On Industry Collaboration and Leadership:
– “This year, through the Climate Accord, we issued a call to action on the value of environmental product declarations (EPDs). It was signed by AWS, Digital Realty, Google, Microsoft, Schneider Electric, and Meta—talk about a big initiative and impact!”
On EPDs and Carbon Disclosure:
– “EPDs provide third-party verification of materials coming into buildings. Pairing that with the Open Compute Project’s carbon disclosure labels on equipment creates vast opportunities for transparency and change.”
– “It opens up vast levels of change—equipment can be more efficient, building envelopes can respond, and structural engineers and planners now have a lot more data to work with to drive that change.”

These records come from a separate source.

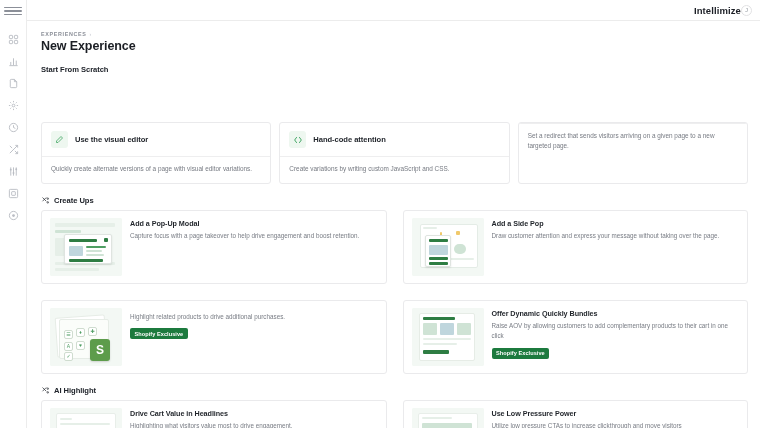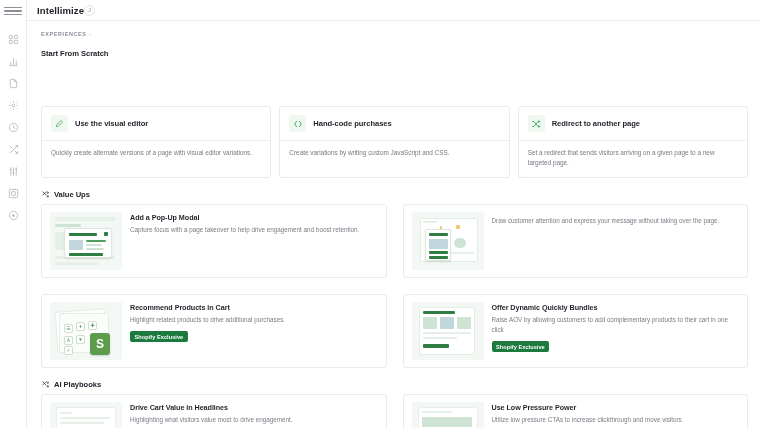--- a/index.html
+++ b/index.html
@@ -33,21 +33,21 @@
     margin-bottom: 2px;
     cursor: pointer; color: #b9bcc3;
   }
   .nav-ico svg { display:block; }
   .nav-spacer { flex: 1 1 auto; }
 
   
   .main { flex: 1 1 auto; height: 428px; position: relative; overflow: hidden; background:#fff; }
   .topbar {
     height: 21px; border-bottom: 1px solid #ececec;
-    display: flex; align-items: center; justify-content: flex-start;
+    display: flex; align-items: center; justify-content: flex-end;
     padding: 0 8px 0 10px; background:#fff;
   }
   .brand { font-size: 9.5px; font-weight: 700; letter-spacing: .1px; color: #1c1f26; }
   .topbar-right { display: flex; align-items: center; gap: 6px; }
   .avatar {
     width: 11px; height: 11px; border-radius: 50%;
     background: #ffffff; border: 1px solid #e2e2e4;
     font-size: 6px; line-height: 9px; text-align: center; color:#9aa0a6;
   }
 
@@ -246,20 +246,21 @@
       </div>
     </div>
 
     <div class="content">
 
       <div class="page-head">
         <div class="crumbs">
           <span class="crumb-link">EXPERIENCES</span>
           <span class="crumb-sep">›</span>
         </div>
+        <div class="page-title">New Experience</div>
       </div>
 
       <div class="section">
         <div class="sec-head">
           <div class="sec-title plain">Start From Scratch</div>
         </div>
 
         <div class="grid3">
 
           <div class="card3">
@@ -276,56 +277,45 @@
           </div>
 
           <div class="card3">
             <div class="card3-top">
               <div class="c3-ico">
                 <svg width="10" height="10" viewBox="0 0 24 24" fill="none" stroke="currentColor" stroke-width="2.2">
                   <path d="M9 5l-5 7 5 7"></path>
                     <path d="M15 5l5 7-5 7"></path>
                 </svg>
               </div>
-              <div class="c3-title">Hand-code purchases</div>
+              <div class="c3-title">Hand-code attention</div>
             </div>
             <div class="card3-div"></div>
             <div class="card3-body">Create variations by writing custom JavaScript and CSS.</div>
           </div>
 
           <div class="card3">
-            <div class="card3-top">
-              <div class="c3-ico">
-                <svg width="10" height="10" viewBox="0 0 24 24" fill="none" stroke="currentColor" stroke-width="2">
-                  <path d="M3 6h4l10 12h4"></path>
-                    <path d="M3 18h4L17 6h4"></path>
-                  <path d="M18 3l3 3-3 3"></path>
-                    <path d="M18 15l3 3-3 3"></path>
-                </svg>
-              </div>
-              <div class="c3-title">Redirect to another page</div>
-            </div>
             <div class="card3-div"></div>
             <div class="card3-body">Set a redirect that sends visitors arriving on a given page to a new targeted page.</div>
           </div>
 
         </div>
       </div>
 
       <div class="section">
         <div class="sec-head">
           <span class="sico">
             <svg width="9" height="9" viewBox="0 0 24 24" fill="none" stroke="currentColor" stroke-width="2">
               <path d="M4 4l10 10"></path>
                 <path d="M14 4L4 14"></path>
                 <circle cx="18" cy="7" r="2"></circle>
                 <circle cx="18" cy="17" r="2"></circle>
             </svg>
           </span>
-          <div class="sec-title">Value Ups</div>
+          <div class="sec-title">Create Ups</div>
         </div>
 
         <div class="grid2">
 
           <div class="pcard">
             <div class="thumb">
               <div class="t-bg"></div>
               <div class="bar g-pale" style="left:5px;top:5px;width:60px;height:4px;"></div>
               <div class="bar g-lite" style="left:5px;top:12px;width:26px;height:3px;"></div>
               <div class="bar g-pale" style="left:5px;top:20px;width:12px;height:18px;"></div>
@@ -357,39 +347,39 @@
               <div class="bar g-lite" style="left:42px;top:26px;width:12px;height:10px;border-radius:6px;"></div>
               <div class="bar g-pale" style="left:34px;top:40px;width:28px;height:2.5px;"></div>
               <div class="modal-frame" style="left:13px;top:17px;width:26px;height:32px;">
                 <div class="bar g-dark" style="left:3px;top:3px;width:19px;height:3px;"></div>
                 <div class="bar b-lite" style="left:3px;top:9px;width:19px;height:10px;"></div>
                 <div class="bar g-dark" style="left:3px;top:21px;width:19px;height:3px;"></div>
                 <div class="bar g-dark" style="left:3px;top:26px;width:19px;height:3.5px;"></div>
               </div>
             </div>
             <div class="pbody">
+              <div class="pt">Add a Side Pop</div>
               <div class="pd">Draw customer attention and express your message without taking over the page.</div>
             </div>
           </div>
 
           <div class="pcard">
             <div class="thumb">
               <div class="t-bg"></div>
               <div class="bar" style="left:6px;top:8px;width:50px;height:40px;background:#fff;border:1px solid #e6ece6;border-radius:2px;transform:rotate(-4deg);"></div>
               <div class="bar" style="left:9px;top:11px;width:50px;height:40px;background:#fbfdfa;border:1px solid #e6ece6;border-radius:2px;"></div>
               <div class="mini-ico" style="left:14px;top:22px;">☰</div>
               <div class="mini-ico" style="left:26px;top:20px;">♦</div>
               <div class="mini-ico" style="left:38px;top:19px;">✚</div>
               <div class="mini-ico" style="left:14px;top:34px;">A</div>
               <div class="mini-ico" style="left:26px;top:33px;">♥</div>
               <div class="mini-ico" style="left:14px;top:44px;">✓</div>
               <div class="shopify-logo" style="left:40px;top:31px;">S</div>
             </div>
             <div class="pbody">
-              <div class="pt">Recommend Products in Cart</div>
               <div class="pd">Highlight related products to drive additional purchases.</div>
               <div class="badge">Shopify Exclusive</div>
             </div>
           </div>
 
           <div class="pcard">
             <div class="thumb">
               <div class="t-bg"></div>
               <div class="bar" style="left:7px;top:5px;width:56px;height:48px;background:#fff;border:1px solid #e6ece6;border-radius:2px;"></div>
               <div class="bar g-dark" style="left:11px;top:9px;width:32px;height:3px;"></div>
@@ -413,21 +403,21 @@
       <div class="section">
         <div class="sec-head">
           <span class="sico">
             <svg width="9" height="9" viewBox="0 0 24 24" fill="none" stroke="currentColor" stroke-width="2">
               <path d="M4 4l10 10"></path>
                 <path d="M14 4L4 14"></path>
                 <circle cx="18" cy="7" r="2"></circle>
                 <circle cx="18" cy="17" r="2"></circle>
             </svg>
           </span>
-          <div class="sec-title">AI Playbooks</div>
+          <div class="sec-title">AI Highlight</div>
         </div>
 
         <div class="grid2">
 
           <div class="pcard">
             <div class="thumb">
               <div class="t-bg"></div>
               <div class="bar" style="left:6px;top:5px;width:60px;height:46px;background:#fff;border:1px solid #e8eee9;border-radius:2px;"></div>
               <div class="bar g-pale" style="left:10px;top:10px;width:12px;height:2px;"></div>
               <div class="bar g-pale" style="left:10px;top:15px;width:50px;height:2px;"></div>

On Big Leaps vs. Incremental Sustainability:
– “To your point about big picture versus incremental, I think the industry has two opportunities: staying ahead of regulatory pressures like those in the EU and leveraging partnerships, like the one between iMasons and the Open Compute Project, to drive meaningful change.”
On Sustainability’s Broad Ripple Effect:
– “By increasing the visibility and amounts of that kind of information in the market, we now have opportunities for equipment, building materials, and planning processes to ripple down and drive efficiency and sustainability at every level.”
On Greenwashing and the Need for Verification:
– “If I had a ruler, I wouldn’t want to say I’d use it, but it might be part of my repertoire for claims like, ‘We’re net carbon zero because we’re buying credits.'”
– “We are being much more mindful of citations, equations, and how we calculate emissions to ensure all claims are verified and supported. This ensures transparency and accountability.”
On Industry Growth and Emissions:
– “We’re a growing industry, and it means our emissions are growing. We need to take an even more stringent approach to offset and mitigate emissions if we stand a chance at mitigating climate change.”
On Collaboration for Policy and Guidelines:
– “We’re not as involved on the policy side, but we’re in conversations with groups like Lawrence Berkeley Lab and others to ensure that updates to federal and state-level regulations push the needle forward while also providing the right guidance.”
– “We aim to guide and inform the unique requirements of data centers, especially concerning energy and power use, which are top of mind for everyone right now.”
On Global Collaboration and Challenges:
– “Over 50% of our members operate globally or are based outside North America. Addressing global concerns is nuanced, as it often involves country-by-country regulatory differences.”
– “We are working to expand our advisory groups regionally and collaborate with organizations like the German Data Center Association and Africa Data Center Association to better address sustainability challenges in regions like APAC, Latin America, Africa, and the Middle East.”
On the AI Boom and Its Impacts on Sustainability:
– “AI, like any new technology, comes with benefits and trade-offs. It can help deliver solutions faster, but it also takes significant power and water.”
– “With the AI boom, there’s an argument to be made that sustainability isn’t just altruistic for the planet—it’s also critical for business, especially as power demand surges to unprecedented levels.”
On Balancing Innovation and Responsibility:
– “AI’s speed and efficiency are transformative, but we need to manage its resource demands responsibly. Visiting a data center housing AI equipment, you can feel its scale—it’s noisy and almost vibrating with energy.”